Go MTOM Attachments
One of the common problems we face as an InsureTech start-up is how to wed modern technologies and tooling appropriate for a fast-moving start-up with outdated insurance industry or enterprise technologies. The insurance industry is complex, and I’ve found one of the most challenging and rewarding things about my job as an InsureTech engineer is to find the right way to abstract away industry complexity.
In this article, I’m going to outline what MTOM (Message Transmission Optimization Mechanism) is and how we built a Go client to send MTOM messages in order to integrate with an insurance vendor.
The Use Case
We recently partnered with Brighthouse Financial to offer a life insurance product, Brighthouse SimplySelect, which doesn’t require a medical exam and can provide an underwriting decision in under 24 hours (a process that can normally take upwards of a month). As a part of this integration, we needed to submit finalized applications to a 3rd party for processing, using an insurance industry standard XML format called ACORD. The ACORD format seeks to standardize industry concepts and entities into a common format to help facilitate integrations between insurance carriers, vendors and brokers like Policygenius.
One thing we’ve learned about ACORD is that while it’s a standard, there’s still a lot left to interpretation. Each integration using ACORD will require its own variations and extensions on top of the ACORD standard (understandably so — you try creating a totally rigid API schema for a $1.2 trillion industry).
One such aspect of our Brighthouse SimplySelect integration that required custom functionality was how signed forms were included in the application submission. In order for applications to be processed successfully by a downstream 3rd party, signed forms needed to be included as MTOM attachments that were then referenced within the body of the XML request.
What are MTOM attachments, exactly?
After initially hearing about this requirement, “MTOM” was a meaningless series of letters to me, like “YOLO” or “TTYL”. Lucky for me, the internet exists, and it informed me that it stands for Message Transmission Optimization Mechanism. Cool, I guess, but still pretty meaningless. After some more digging, I found a more useful definition:
MTOM, or Message Transmission Optimization Mechanism, is a SOAP protocol that utilizes the XOP “include” standard.

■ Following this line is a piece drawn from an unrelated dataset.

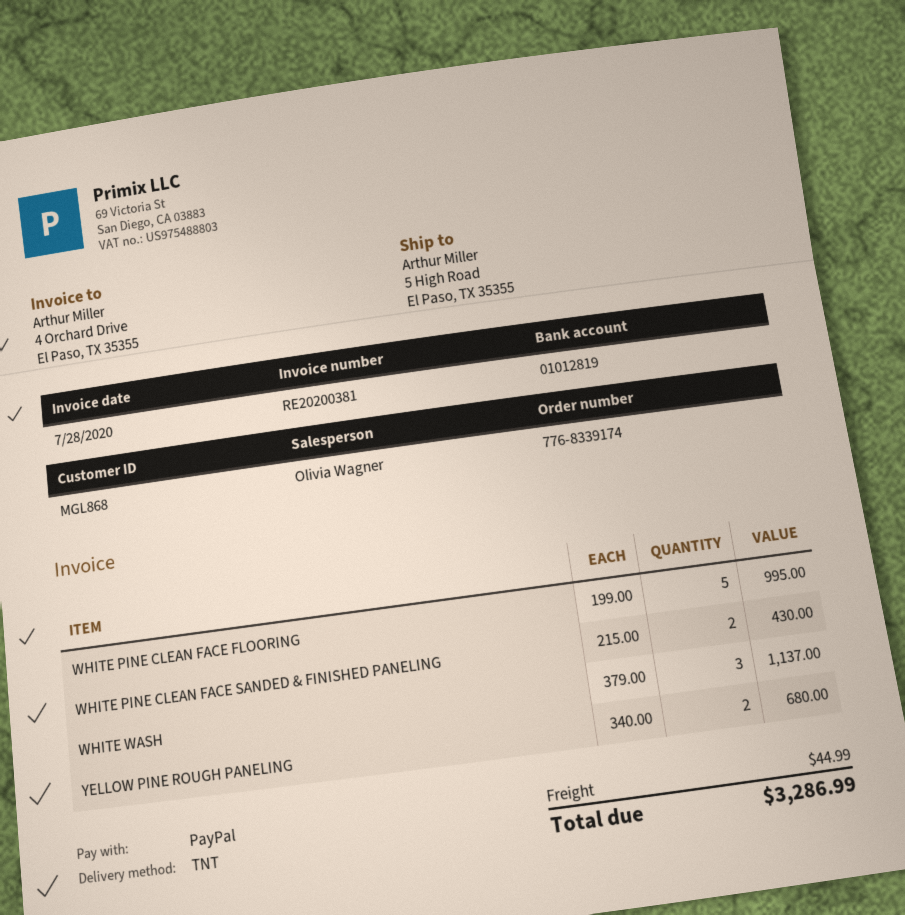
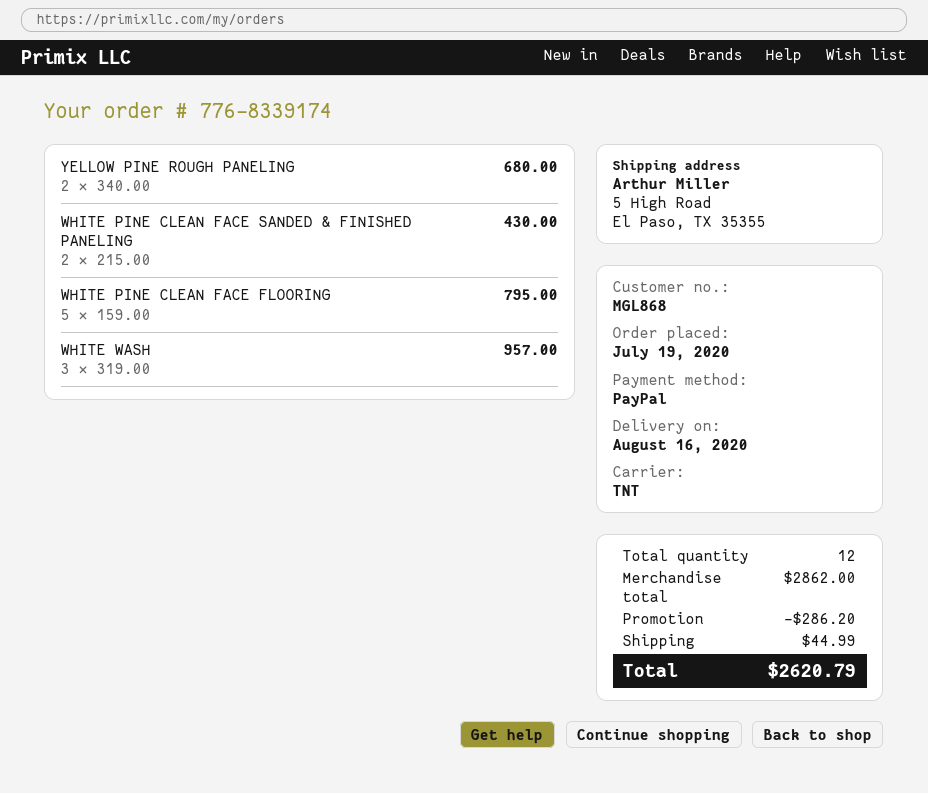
WHITE PINE CLEAN FACE FLOORING: 5 x 199.00 = 995.00 -> 5 x 159.00 = 795.00
WHITE WASH: 3 x 379.00 = 1137.00 -> 3 x 319.00 = 957.00
discount: none -> 286.20
total: 3286.99 -> 2620.79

What this means in practice is that MTOM is a mechanism that embeds binary data into the body of a request and links to it from within the SOAP envelope. The benefit with utilizing MTOM is that it provides better performance and over-the-wire efficiency compared to the common alternative of base64 encoding a file and embedding it directly into the SOAP envelope.

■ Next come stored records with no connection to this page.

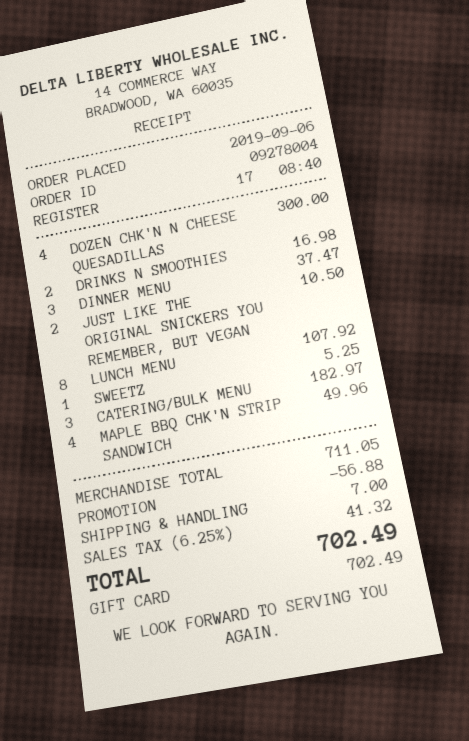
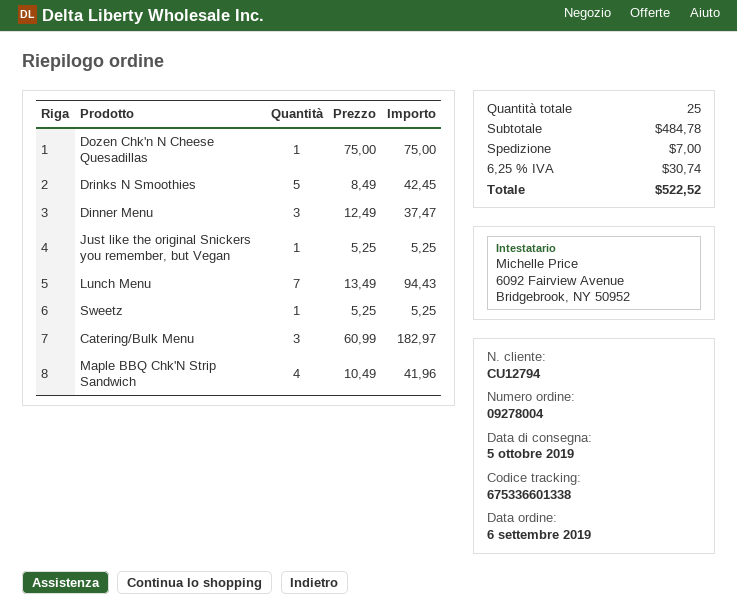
DOZEN CHK'N N CHEESE QUESADILLAS: 4 for 300.00 -> 1 for 75.00
DRINKS N SMOOTHIES: 2 for 16.98 -> 5 for 42.45
JUST LIKE THE ORIGINAL SNICKERS YOU REMEMBER, BUT VEGAN: 2 for 10.50 -> 1 for 5.25
LUNCH MENU: 8 for 107.92 -> 7 for 94.43
MAPLE BBQ CHK'N STRIP SANDWICH: 4 for 49.96 -> 4 for 41.96
subtotal: 711.05 -> 484.78
discount: 56.88 -> none
tax: 6.25% = 41.32 -> 6.25% = 30.74
total: 702.49 -> 522.52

The server that’s receiving an MTOM request needs to know that it should read each piece of the request body as separate attachments, with their own file type. The MTOM format does this by dividing the request body with MIME boundaries that describe the data that follows it.
For example, if an XML request needs a PDF and JPEG image attached via MTOM, the first MIME boundary would include XML, then a MIME boundary would say “hey server, read the gobbledygook you’re about to see as a PDF”, then a third MIME boundary that indicates the binary data is a JPEG image.

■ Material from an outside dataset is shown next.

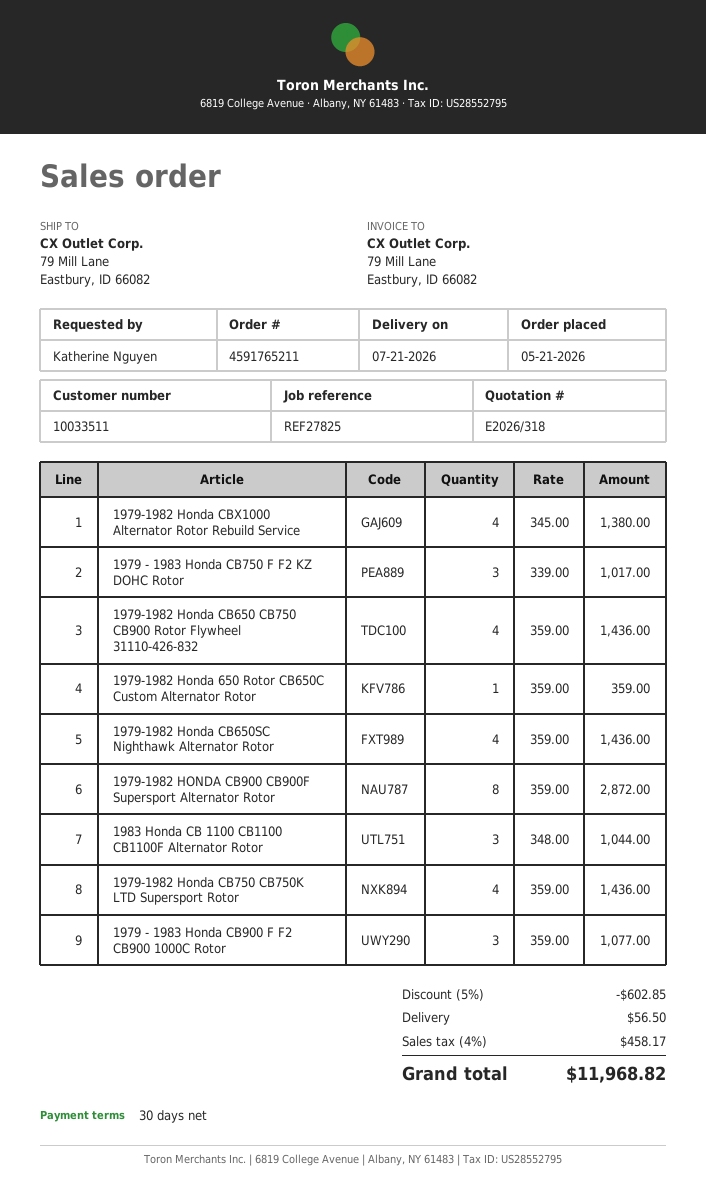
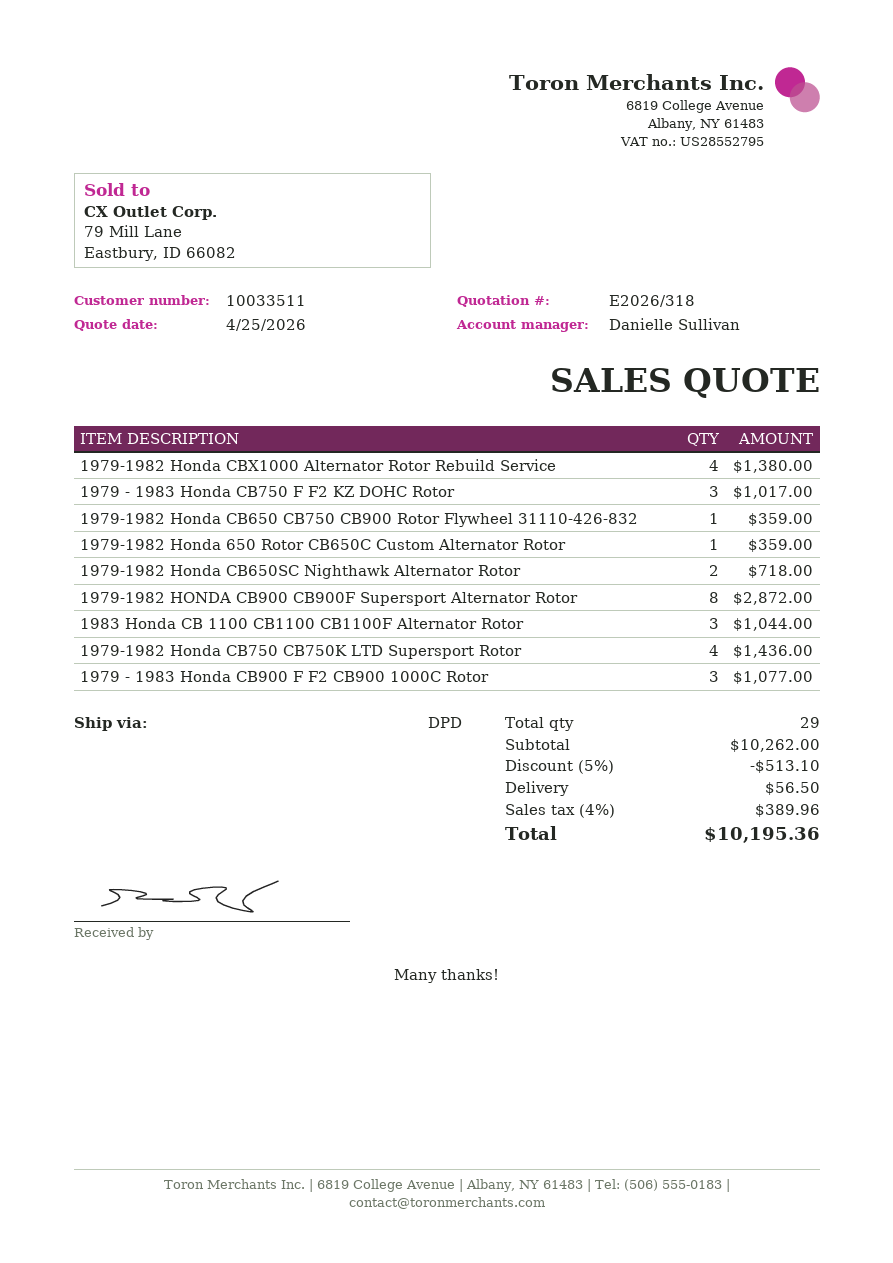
1979-1982 Honda CB650 CB750 CB900 Rotor Flywheel 31110-426-832: 4 for 1436.00 -> 1 for 359.00
1979-1982 Honda CB650SC Nighthawk Alternator Rotor: 4 for 1436.00 -> 2 for 718.00
discount: 5% = 602.85 -> 5% = 513.10
tax: 4% = 458.17 -> 4% = 389.96
total: 11968.82 -> 10195.36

Each of these MIME boundaries should have a unique Content-Id that you can reference in your XML. The benefit of that is that you can use the structure that XML provides to provide context to the attachment.
Imagine if an XML document described an application for a home insurance policy and an auto insurance policy — with MTOM, you could associate attachments to either the home or auto policy application by linking to that attachment in the relevant parts of XML. This also allows you to add metadata to the request relating to a given attachment, such as form codes or signature dates.
A common alternative to this MTOM method is to just base64 encode file data and embed directly into the XML document, though this can put stress on XML parsing/schema validation functionality in the downstream server.
In the case of our integration with Brighthouse, we needed to send a bunch of signed documents with a given application. For each document, we needed to include form metadata like form requirement codes in order for the downstream services to validate the application submission was “In Good Order” and met all the regulatory requirements for a life insurance application.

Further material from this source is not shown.